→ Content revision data
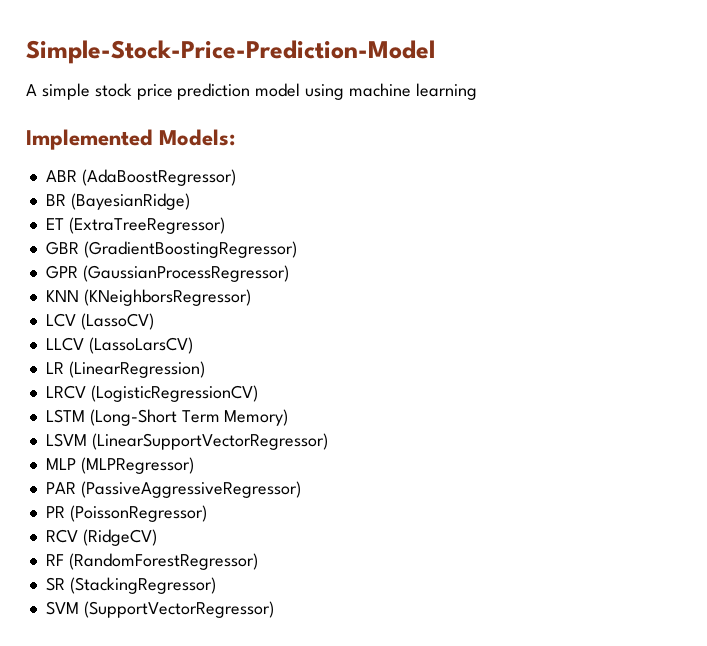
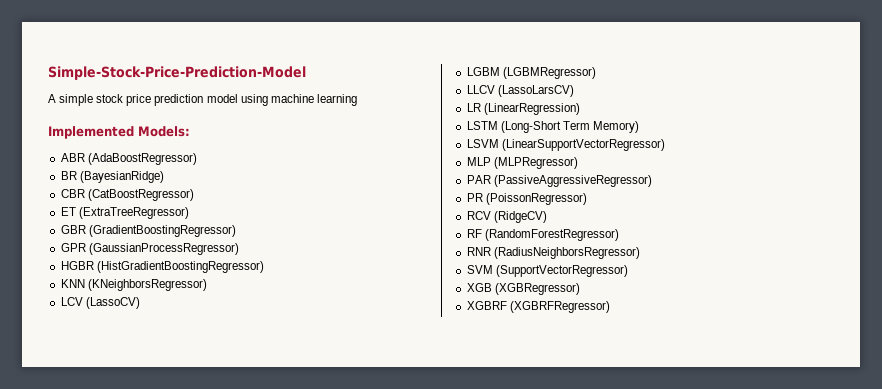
(190, 201) none -> [60,189,194,201] // CBR (CatBoostRegressor)
(289, 273) none -> [60,261,264,273] // HGBR (HistGradientBoostingRegressor)
(154, 321) none -> [466,67,596,79] // LGBM (LGBMRegressor)
[45,385,258,402] // LRCV (LogisticRegressionCV) -> (580, 109) none
[45,577,216,594] SR (StackingRegressor) -> [466,247,640,259] RNR (RadiusNeighborsRegressor)
(274, 609) none -> [466,283,580,295] [466,301,610,313] // XGB (XGBRegressor) // XGBRF (XGBRFRegressor)

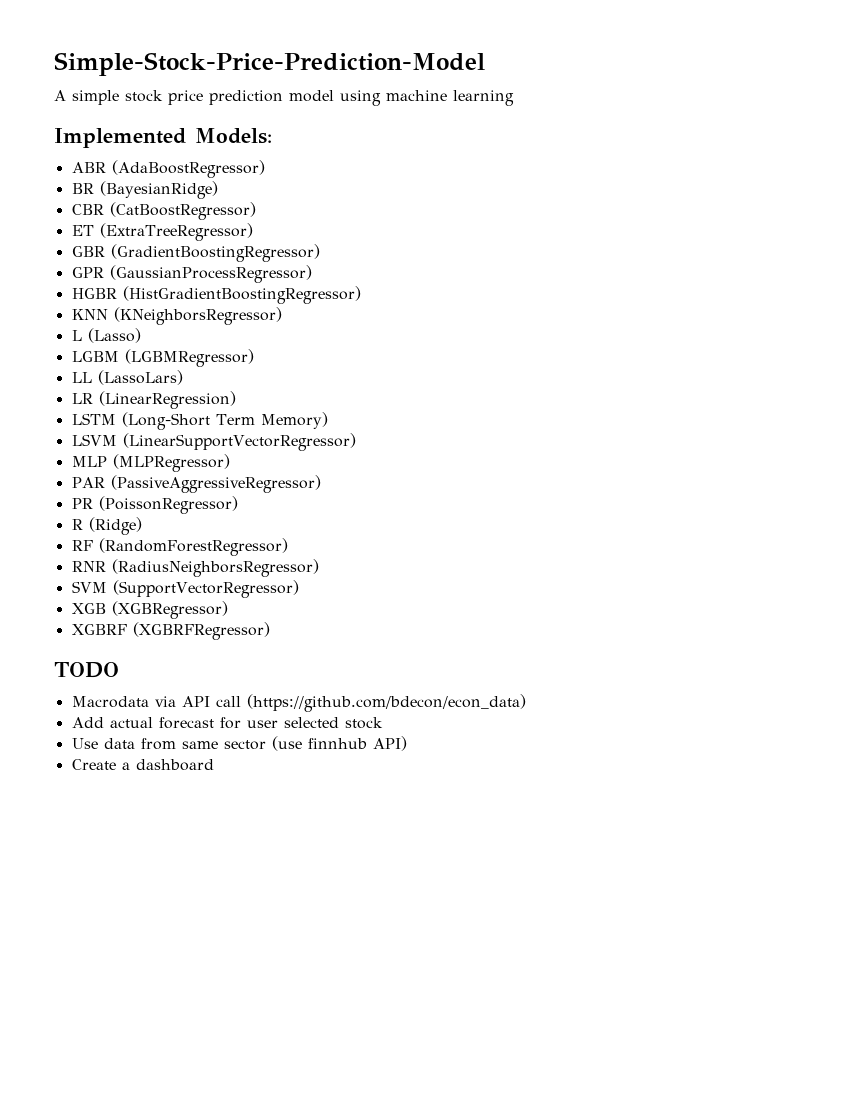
[60,297,140,309] LCV (LassoCV) -> [71,328,141,343] L (Lasso)
[466,85,574,97] LLCV (LassoLarsCV) -> [71,370,183,385] LL (LassoLars)
[466,211,547,223] RCV (RidgeCV) -> [71,517,142,535] R (Ridge)
(610, 307) none -> [54,662,119,678] [71,694,526,712] [71,717,383,729] [71,736,407,751] [71,759,214,771] // TODO // Macrodata via API call (https://github.com/bdecon/econ_data) // Add actual forecast for user selected stock // Use data from same sector (use finnhub API) // Create a dashboard

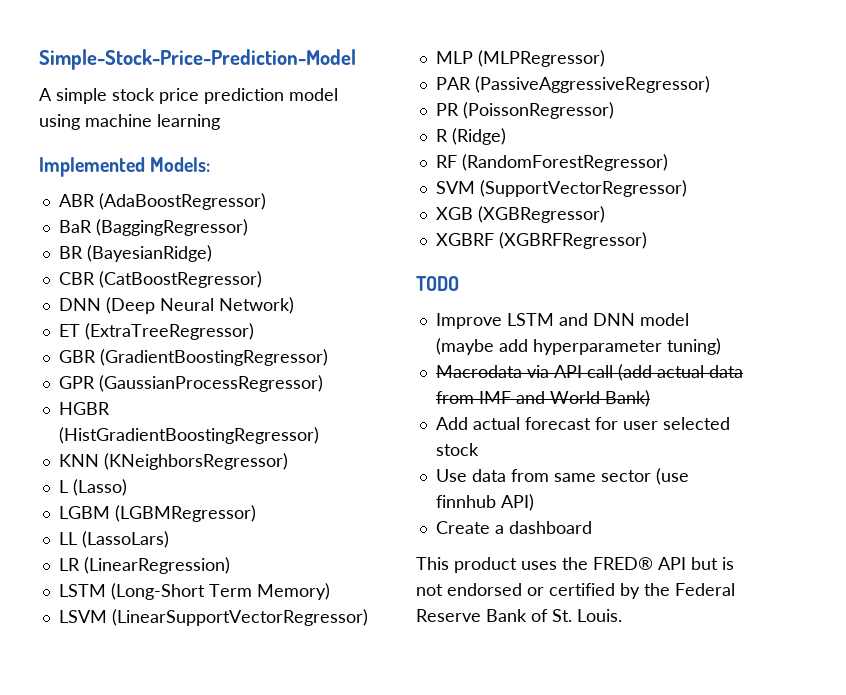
(265, 169) none -> [58,219,248,236] // BaR (BaggingRegressor)
(256, 211) none -> [58,297,294,314] // DNN (Deep Neural Network)
[71,559,319,577] // RNR (RadiusNeighborsRegressor) -> (668, 162) none
[71,694,526,712] Macrodata via API call (https://github.com/bdecon/econ_data) -> [435,313,689,329] [435,338,721,355] [435,364,743,381] [435,390,650,407] Improve LSTM and DNN model (maybe add hyperparameter tuning) // Macrodata via API call (add actual data from IMF and World Bank)
(214, 765) none -> [416,557,734,573] [416,583,735,599] [416,609,622,622] // This product uses the FRED® API but is not endorsed or certified by the Federal Reserve Bank of St. Louis.

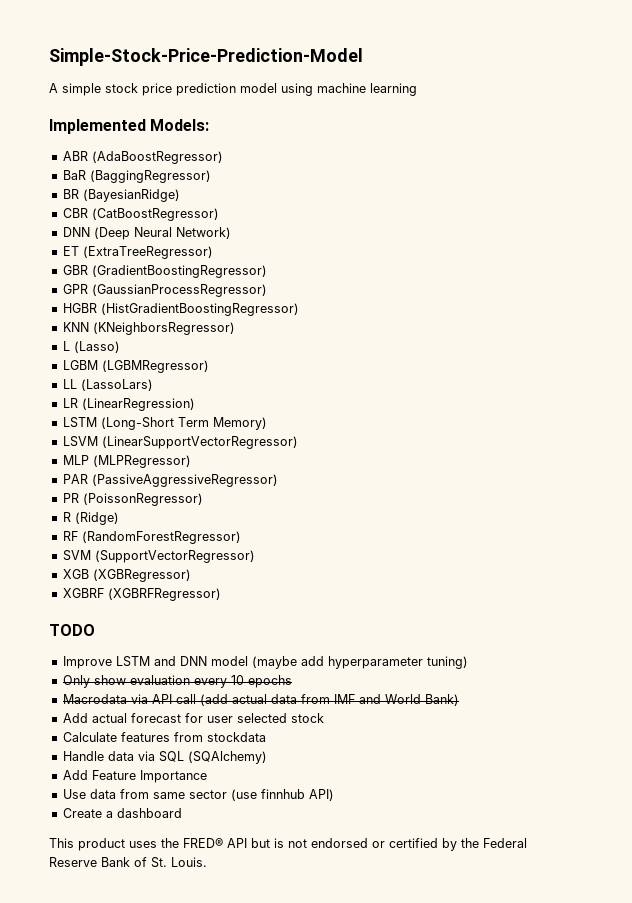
(721, 346) none -> [62,675,292,688] // Only show evaluation every 10 epochs
(479, 449) none -> [62,732,266,742] [62,751,267,764] [62,770,207,783] // Calculate features from stockdata // Handle data via SQL (SQAlchemy) // Add Feature Importance

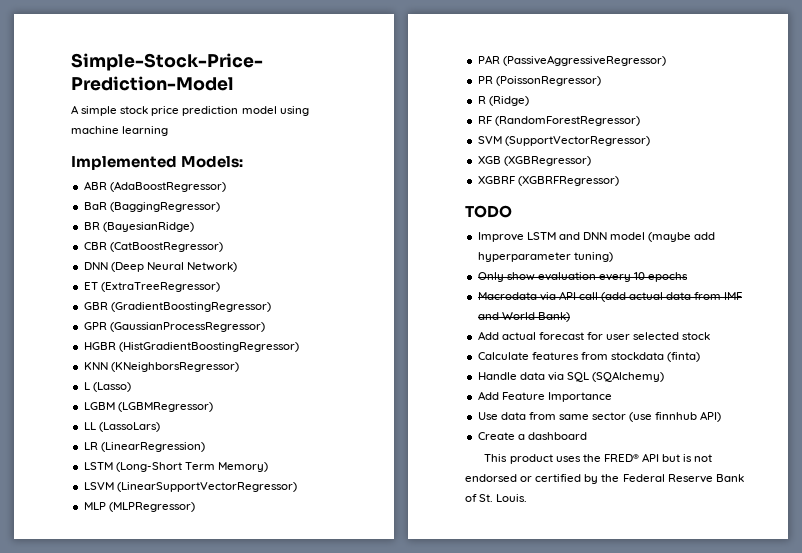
(266, 737) none -> [667,352,701,362] (finta)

→ Work item
Your output should consist solely of the lines from the line containing "[71,559,319,577] // RNR" through the end of the data above, copied exactly, with images removed.

→ Output
[71,559,319,577] // RNR (RadiusNeighborsRegressor) -> (668, 162) none
[71,694,526,712] Macrodata via API call (https://github.com/bdecon/econ_data) -> [435,313,689,329] [435,338,721,355] [435,364,743,381] [435,390,650,407] Improve LSTM and DNN model (maybe add hyperparameter tuning) // Macrodata via API call (add actual data from IMF and World Bank)
(214, 765) none -> [416,557,734,573] [416,583,735,599] [416,609,622,622] // This product uses the FRED® API but is not endorsed or certified by the Federal Reserve Bank of St. Louis.

(721, 346) none -> [62,675,292,688] // Only show evaluation every 10 epochs
(479, 449) none -> [62,732,266,742] [62,751,267,764] [62,770,207,783] // Calculate features from stockdata // Handle data via SQL (SQAlchemy) // Add Feature Importance

(266, 737) none -> [667,352,701,362] (finta)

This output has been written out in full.